Se os demandantes tivessem tido sucesso, a montadora poderia ter sido responsabilizada por milhões de dólares em danos.
O cerne da disputa
O conflito jurídico começou em meados de 2018, centrado em diversas tecnologias sofisticadas de assistência ao condutor, incluindo:
– Frenagem para mitigação de colisões
– Controle de cruzeiro adaptativo com acompanhamento em baixa velocidade
– Assistência de manutenção de faixa
– Mitigação de Partidas Rodoviárias
Os demandantes argumentaram que esses sistemas poderiam funcionar mal, desencadeando eventos de frenagem que não foram provocados por perigos reais. Este fenómeno, muitas vezes referido como “travagem fantasma”, é uma preocupação crescente na indústria automóvel à medida que os veículos se tornam cada vez mais dependentes de sensores e câmaras para navegar.
De reclamações individuais a um caso consolidado
O que começou como uma reclamação específica em relação ao Honda CR-V 2017 acabou se expandindo para um desafio legal muito maior. À medida que mais proprietários relataram problemas semelhantes, várias ações coletivas foram movidas, abrangendo vários modelos e anos.
Para agilizar o processo legal, essas diversas reivindicações foram consolidadas em uma única e massiva ação judicial. O escopo acabou sendo reduzido para focar especificamente nos Sistemas de Frenagem para Mitigação de Colisões encontrados em:
– Honda CR-V 2017–2019
– Acordo Honda 2018–2020
Defesa da Honda: Imperfeição vs. Defeito
Durante o teste, a Honda não afirmou que sua tecnologia era perfeita. Em vez disso, a empresa concentrou-se na distinção entre um sistema que tem limitações e um sistema que é legalmente “defeituoso”.
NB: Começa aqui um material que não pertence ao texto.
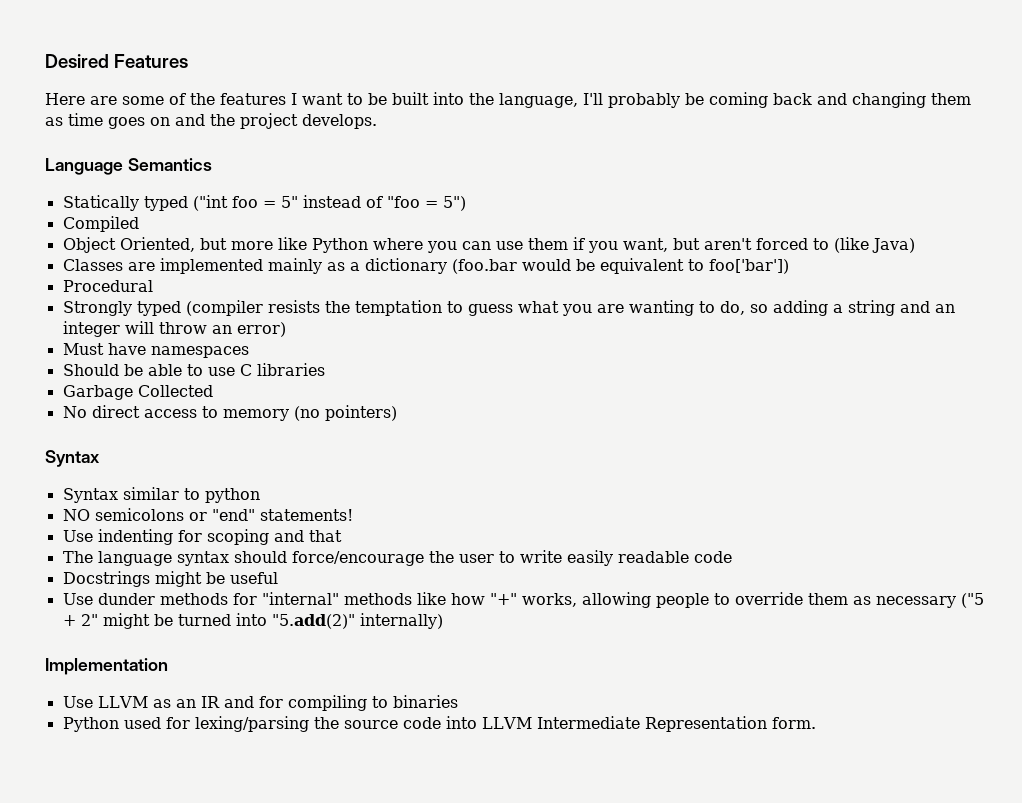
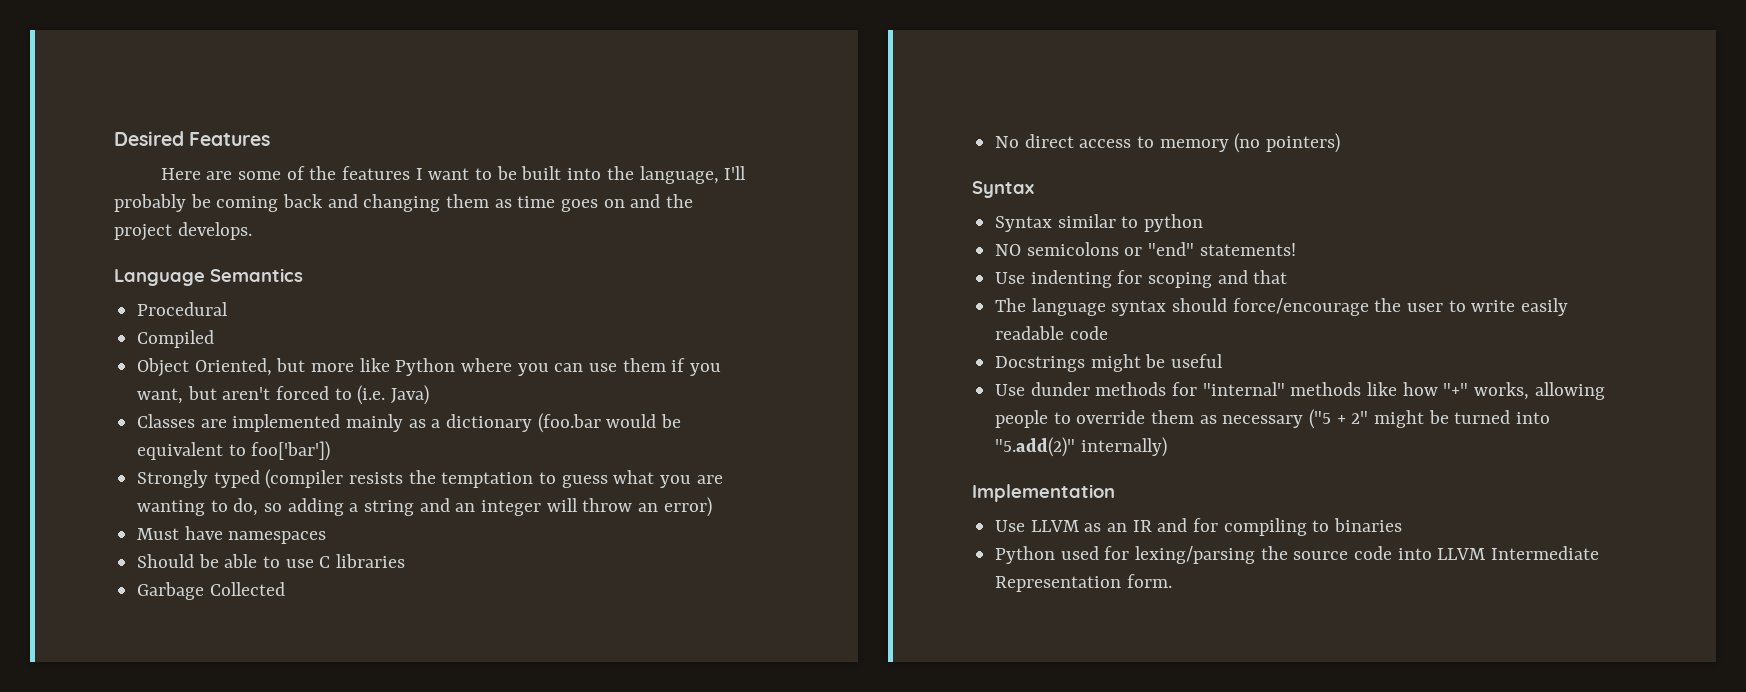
[62,195,466,211] Statically typed ("int foo = 5" instead of "foo = 5") -> [137,302,229,316] Procedural
[833,237,869,253] (like -> [357,385,386,405] (i.e.
[62,280,153,292] // Procedural -> (331, 451) none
A defesa da Honda baseava-se em dois pilares principais:
1. Utilitário de Segurança: A empresa argumentou que, apesar dos erros ocasionais, os sistemas reduzem significativamente a frequência de colisões traseiras, proporcionando um benefício líquido para a segurança do motorista.
2. Transparência: A Honda afirmou que as limitações desses sistemas automatizados foram claramente divulgadas aos consumidores nos manuais do proprietário dos veículos.
Esta distinção é crítica no direito automóvel moderno: à medida que as características de segurança orientadas por software se tornam padrão, os tribunais devem decidir se um sistema deve ser “perfeito” para evitar responsabilidades, ou se simplesmente precisa de desempenhar a sua função de segurança pretendida de forma suficientemente fiável para justificar a sua presença.
O veredicto reforça o precedente legal de que imperfeições técnicas em software de assistência ao motorista não constituem automaticamente defeito de fabricante, desde que as limitações do sistema sejam comunicadas ao usuário.
Conclusão
Ao vencer este caso, a Honda evita um enorme pagamento financeiro e estabelece um precedente significativo relativamente à responsabilidade legal dos fabricantes de automóveis pelas nuances das tecnologias de condução automatizada.